Chapter 2: Manipulating data

Local variables

Recall that a dollar sign on its own is a wildcard. However, a dollar sign that is immediately followed by a word, with no whitespace in between, is a local variable. When incoming parameters have names, it becomes possible to pass them on to subqueries.

Variable names, like object names, may contain alphanumeric characters (including a limited range of international glyphs), plus (+), minus (-), and underscore (_) characters. They are case sensitive.

(program entry point)
(descr #apple)
(descr #orange)
(descr #pear)
(descr $Thing)
%% Here, $Thing is a variable that is passed to another query.
(The $Thing) looks yummy. (line)
(The #apple)The green apple
(The #pear)The juicy pear
(The $)That  %% Here, $ is a wildcard. Its value is ignored.
[Copy to clipboard]

Since there is no explicit rule definition for (The #orange), the program will print:

The green apple looks yummy.
That looks yummy.
The juicy pear looks yummy.

It is also possible to print the value of a variable. In the case of objects, this will print the actual hashtag as it appears in the source code, so it is mainly useful for debugging:

(program entry point)
(descr #apple)
(descr $Tag)
No description for $Tag!
[Copy to clipboard]

This will print:

No description for #apple!

With the help of variables, we can refine the process of rule matching. Recall that when a query is made, Dialog considers every rule in program order, and attempts to match the parameters. If the match is successful, the rule body starts to execute. In case of a failure, Dialog proceeds to try the next rule in the program.

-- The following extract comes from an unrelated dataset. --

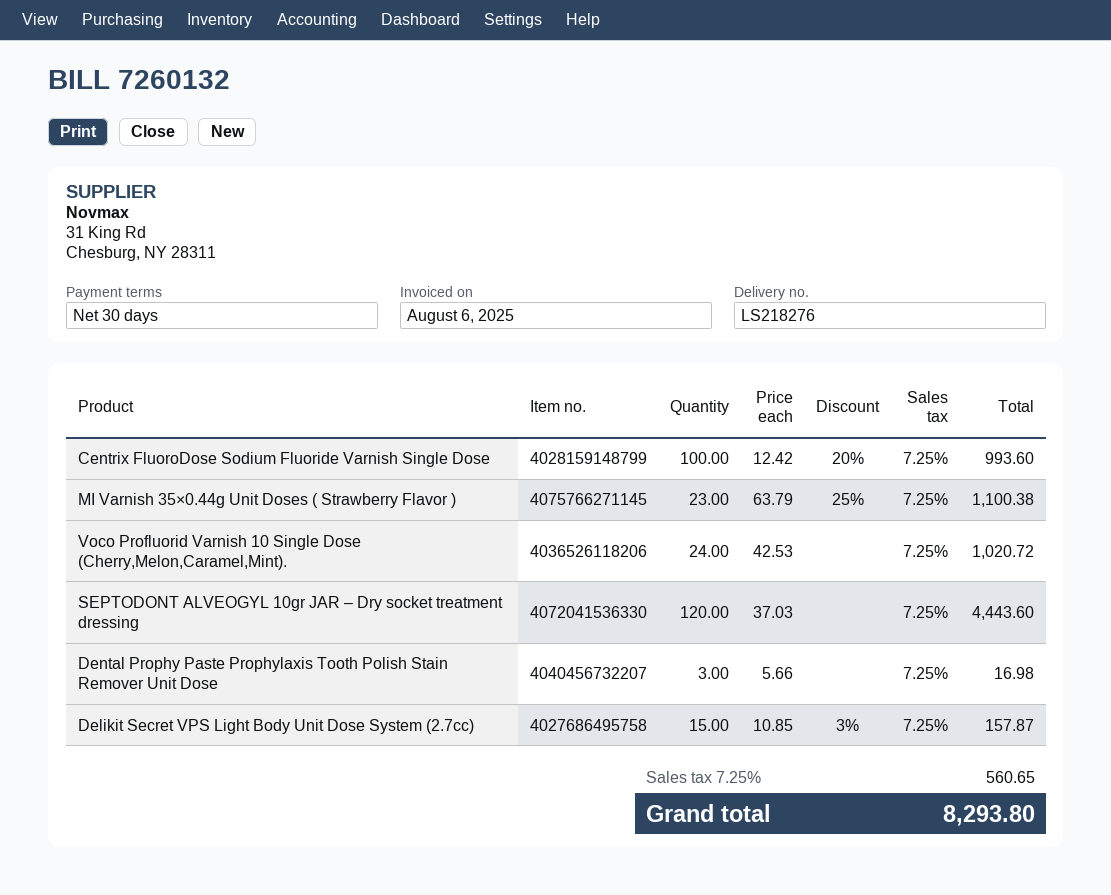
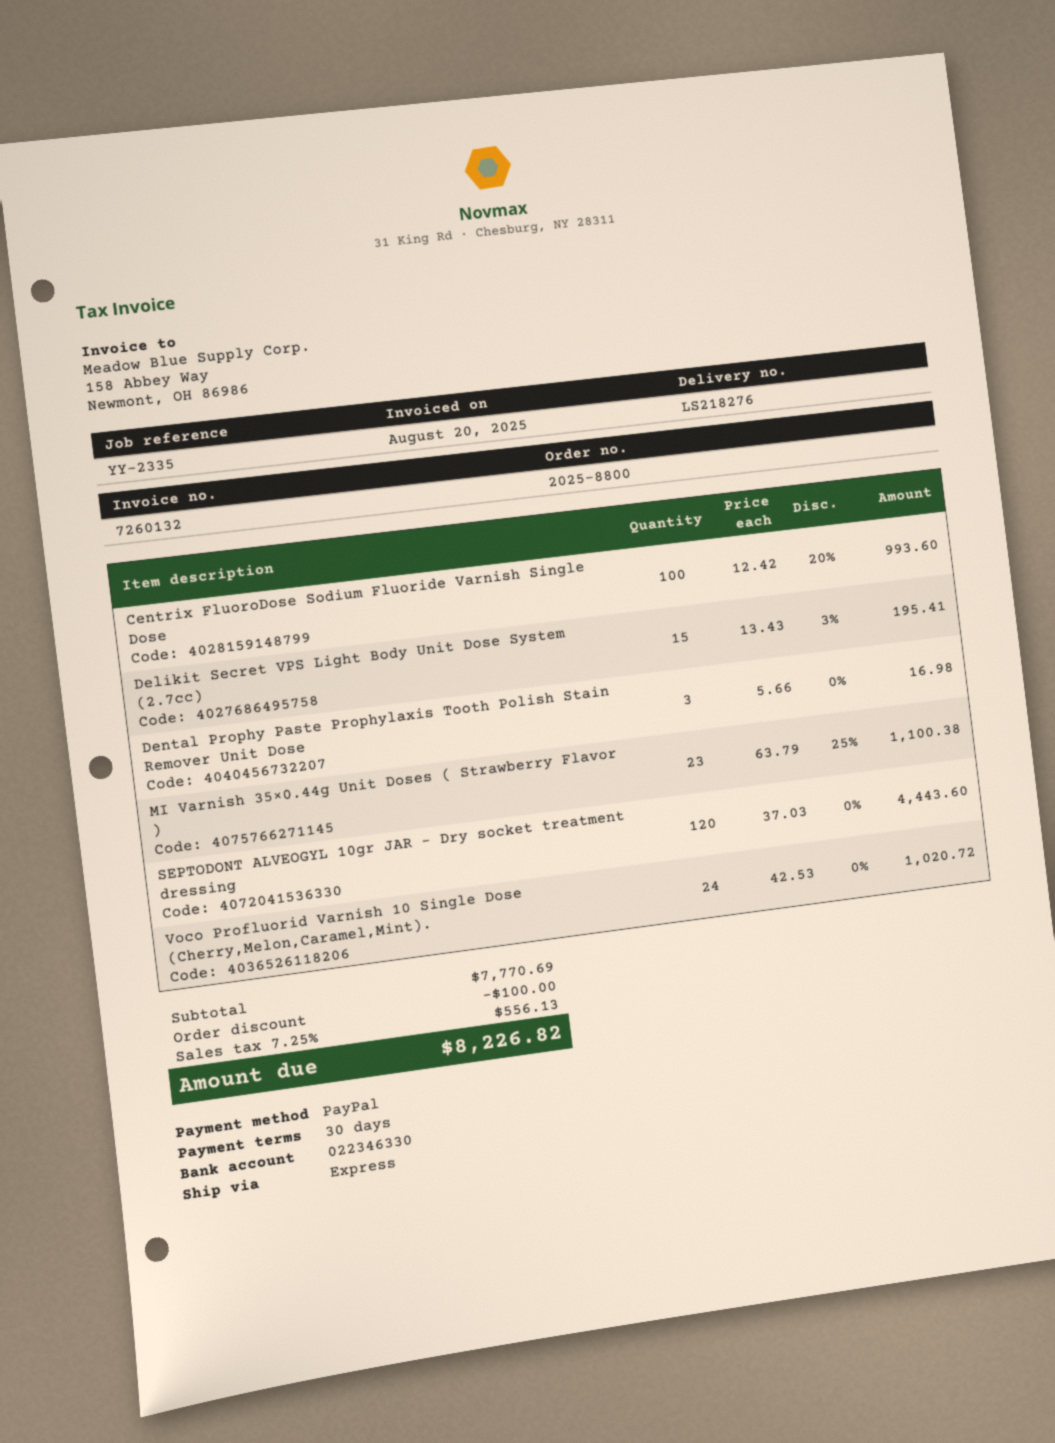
invoice date: 2025-08-06 -> 2025-08-20
Delikit Secret VPS Light Body Unit Dose System (2.7cc): 15 x 10.85 - 3% = 157.87 -> 15 x 13.43 - 3% = 195.41
discount: none -> 100.00
tax: 7.25% = 560.65 -> 7.25% = 556.13
total: 8293.80 -> 8226.82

Ordinary parameter matching is a rather blunt instrument, so queries (sometimes called guard conditions) can be placed at the very beginning of a rule body to perform more sophisticated checks. If the guard condition succeeds, the rule applies, otherwise the search continues. Here is a very simplistic approach to world modelling:

%% A rule with a blank body will succeed (assuming the parameters match).
%% The (fruit $) predicate will succeed for #apple and #orange, but fail for
%% anything else.
(fruit #apple)
(fruit #orange)
(descr #door)The oaken door is oaken.
(descr $Obj)(fruit $Obj) Yummy!
(descr $)It seems harmless.
(program entry point)
Apple: (descr #apple) (line)
Door: (descr #door) (line)
Pencil: (descr #pencil) (line)
[Copy to clipboard]

The output is:

Apple: Yummy!
Door: The oaken door is oaken.
Pencil: It seems harmless.

The scope of a local variable is limited to the rule in which it appears.

Values

So far, we have seen one kind of value: the object. There are three more kinds of value in the Dialog programming language: Number, dictionary word, and list.

Number

A number is a non-negative integer in the range 0–16383 inclusive. The printed representation of a number is always in decimal form, with no unnecessary leading zeros. Numbers that appear in the source code must also adhere to this format: For instance, 007 in the source code is regarded as a word of text. This makes a difference inside rule heads and queries, where 007 would be considered part of the predicate name, and not a parameter.

Dictionary word

While objects represent elements of the game world, dictionary words represent input typed by the player. Dictionary words are prefixed with @ instead of #. Unlike object names, they are case-insensitive.

A dictionary word is internally separated into two parts: an essential part at the beginning of the word, and an optional part at the end. When two dictionary words are compared to each other, only the essential part is considered.

Usually, the optional part is blank. However, on the Z-machine, long dictionary words are split according to an internal, low-level dictionary format. This usually means that the first nine letters of the word are essential, while the rest are optional. For instance, @northeast and @NorthEastern are considered to be the same value. Non-alphabetical characters require multiple slots of storage in the Z-machine, so that e.g. @north-east is considered the same as @north-ea.

The printed representation of a dictionary word is the essential part followed by the optional part. No @ prefix is printed, and there is usually no visible seam between the two parts of the word. However, during tracing, dictionary words are displayed with a plus sign (+) separating the essential part from the optional part.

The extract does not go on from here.